FINAL FANTASY VII n’était pas seulement un “jeu de l’année” à sa sortie en 1997. Premier Final Fantasy en 3D, il était aussi l’un des porte-étendards de la première Playstation. Surtout, son succès a ouvert en grand les portes du marché occidental aux jeux de rôle japonais. Difficile d’imaginer le succès mondial de NIER AUTOMATA, PERSONA 5 ou DARK SOULS sans lui. Aujourd’hui, Square Enix renouvelle ses ambitions en la matière.

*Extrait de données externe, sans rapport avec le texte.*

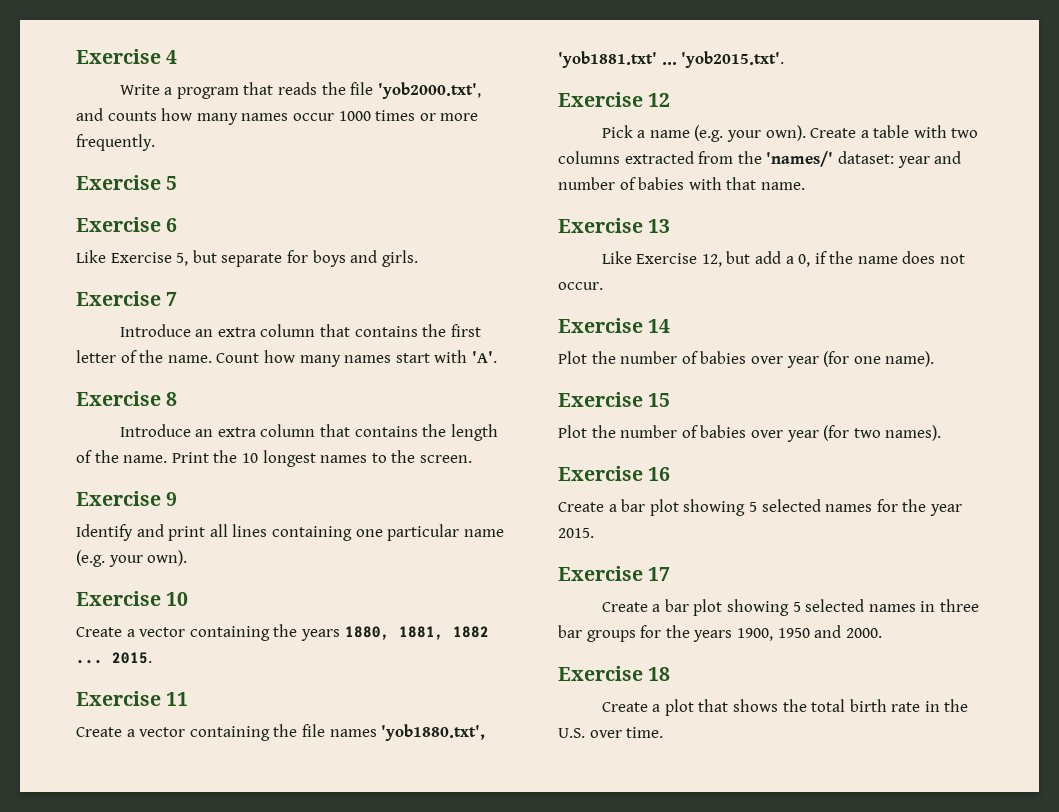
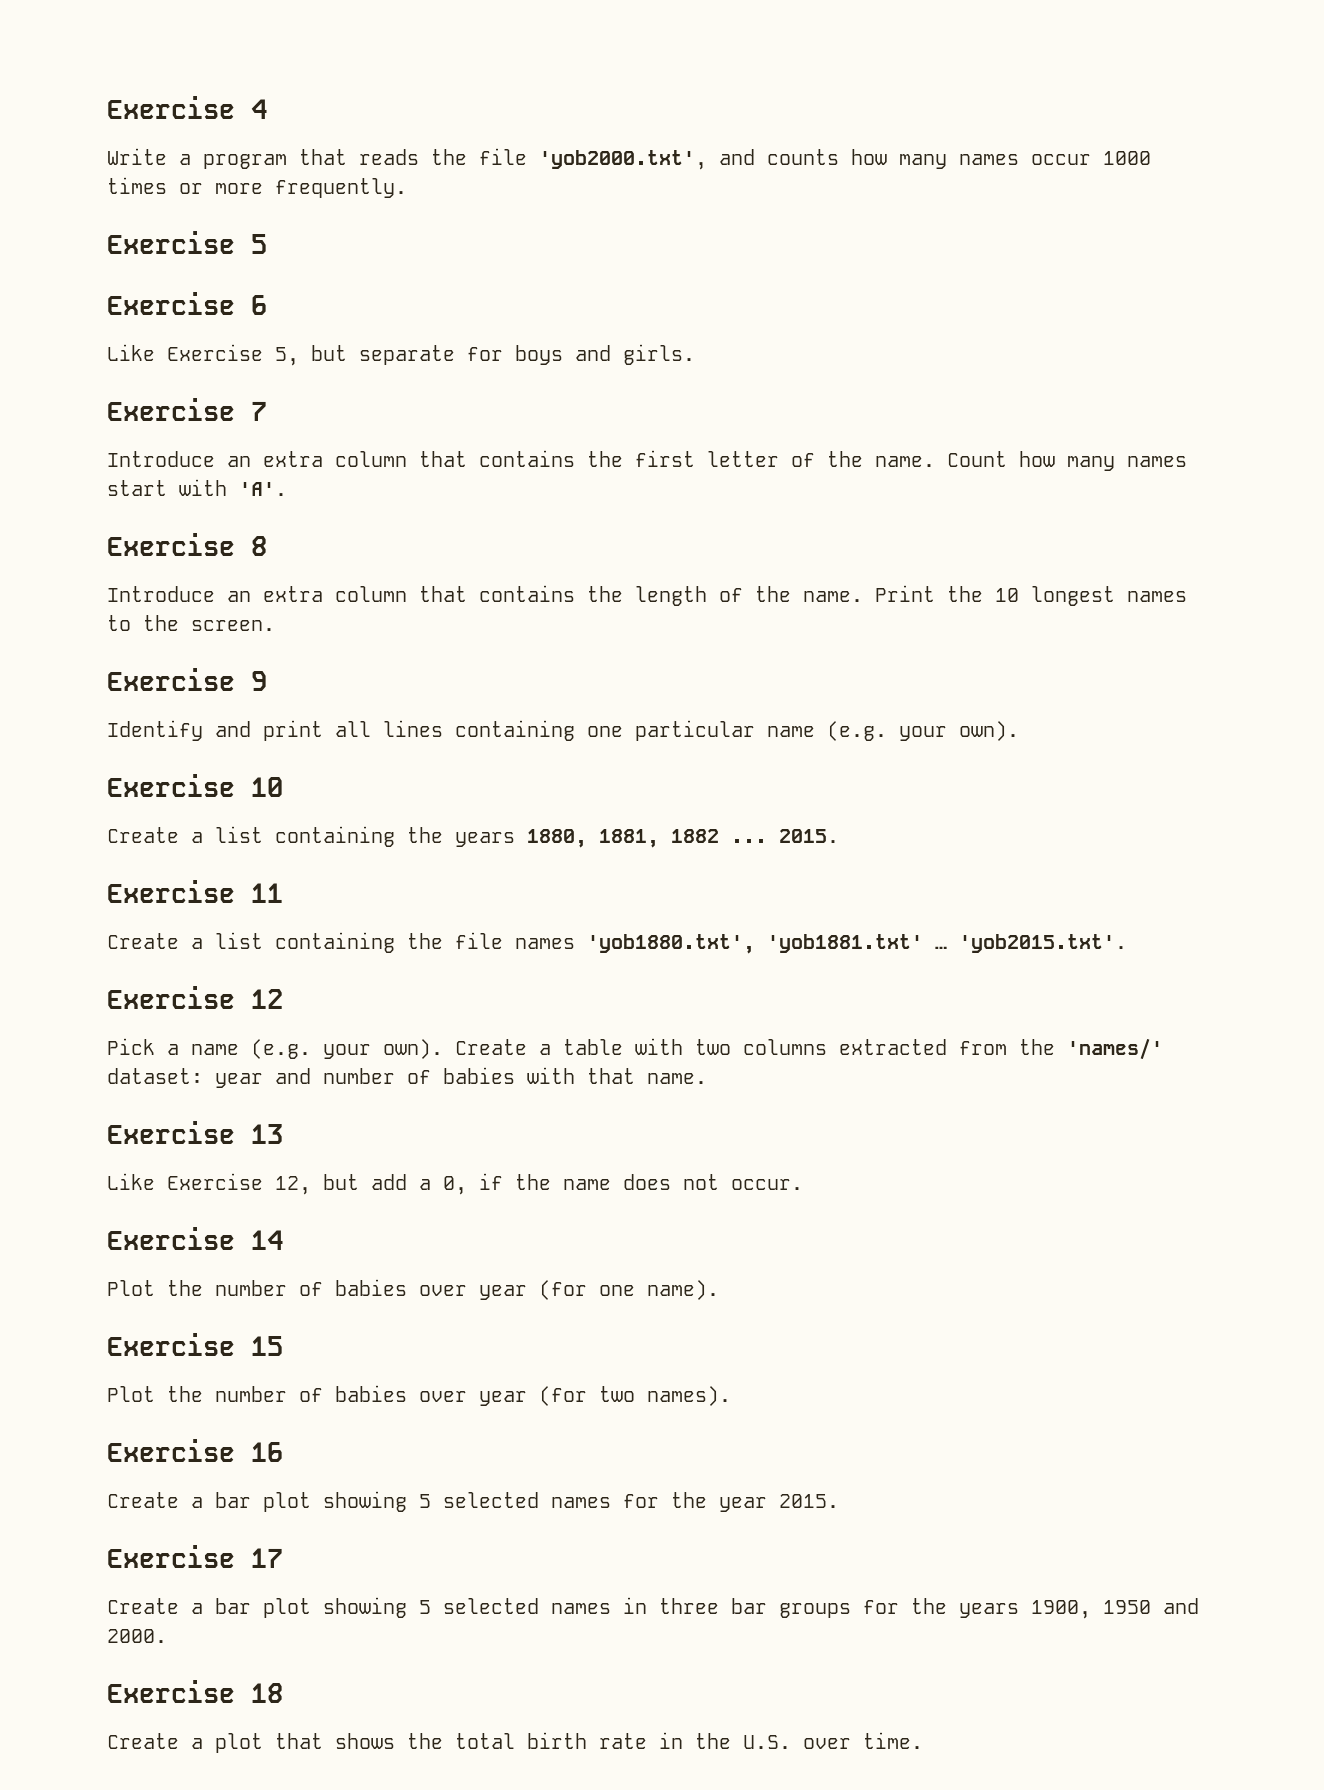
[139,627,186,637] vector -> [215,826,263,843] list
[139,727,186,737] vector -> [215,932,263,949] list

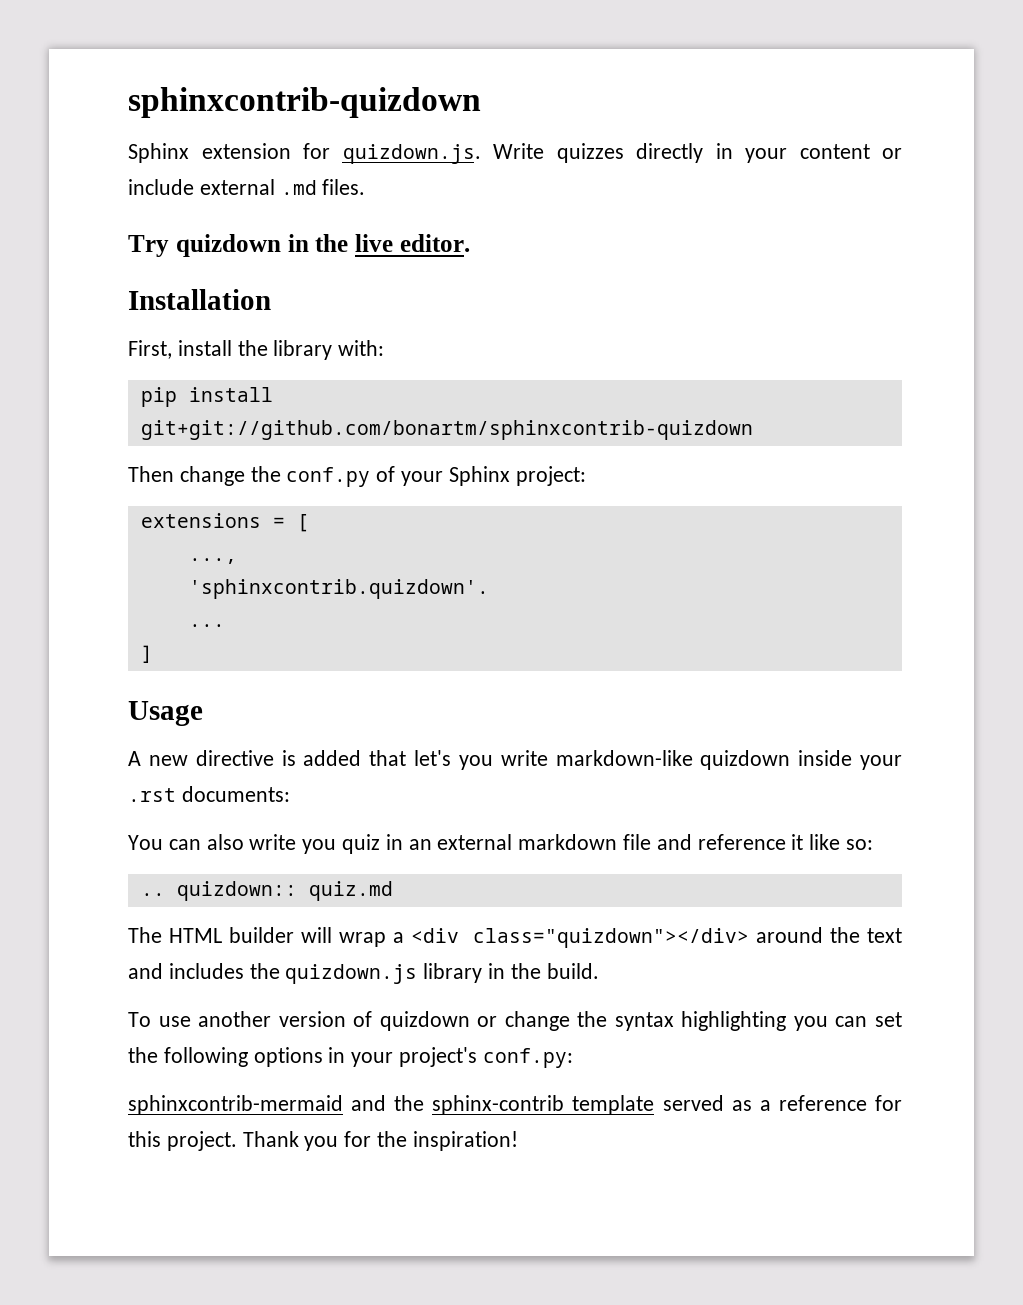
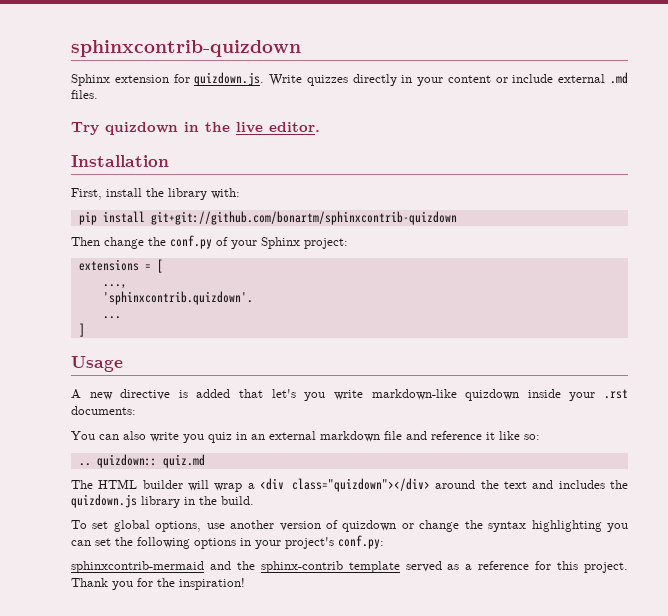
(151, 1019) none -> [92,520,202,532] set global options,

Si FINAL FANTASY VII REMAKE était un hommage réussi au titre original, FINAL FANTASY VII REBIRTH parvient quant à lui à sortir de l’ombre de son illustre prédécesseur.

© Square Enix

“Un Final Fantasy pour les fans et les nouveaux venus.” C’est sur cette promesse que s’ouvrait, il y a 7 ans, le quinzième épisode de la franchise. Pour Square Enix, l’enjeu était de taille : remettre sa licence phare sur le devant de la scène. Depuis FINAL FANTASY X, les choses se sont compliquées : après le long développement du douzième épisode, l’éditeur japonais s’est pris les pieds dans le tapis avec le passage à la génération de consoles HD. FINAL FANTASY XIII n’a pas rencontré le succès escompté malgré d’importants moyens mis à sa disposition, Versus XIII a sombré dans les limbes du développement avant d’être rebaptisé FINAL FANTASY XV, et le premier lancement de FINAL FANTASY XIV se révèle calamiteux. Heureusement, le MMORPG est parvenu à renaître de ses cendres et constitue aujourd’hui l’une des principales sources de revenus de Square Enix. Final Fantasy XV, bien qu’il porte les cicatrices de sa production chaotique, reste un succès commercial. Mais il reste vital pour l’éditeur d’amener les joueurs en nombre sur sa licence principale afin d’oublier les échecs de titres récents comme MARVEL’S AVENGERS ou FORSPOKEN. Malgré une équipe de choc et des qualités indéniables, FINAL FANTASY XVI ne semble pas avoir rencontré le succès escompté. Désormais, tous les regards se tournent vers la trilogie FINAL FANTASY VII inaugurée en 2020. La promesse de cette deuxième partie, FINAL FANTASY VII REBIRTH, est selon le producteur Yoshinori KITASE de “récompenser largement les fans de longue date tout en permettant aux nouveaux joueurs de Final Fantasy de découvrir l’aventure et de s’émerveiller comme ceux de 1997”. La même promesse que Final Fantasy XV. Cette fois cependant, elle est largement tenue.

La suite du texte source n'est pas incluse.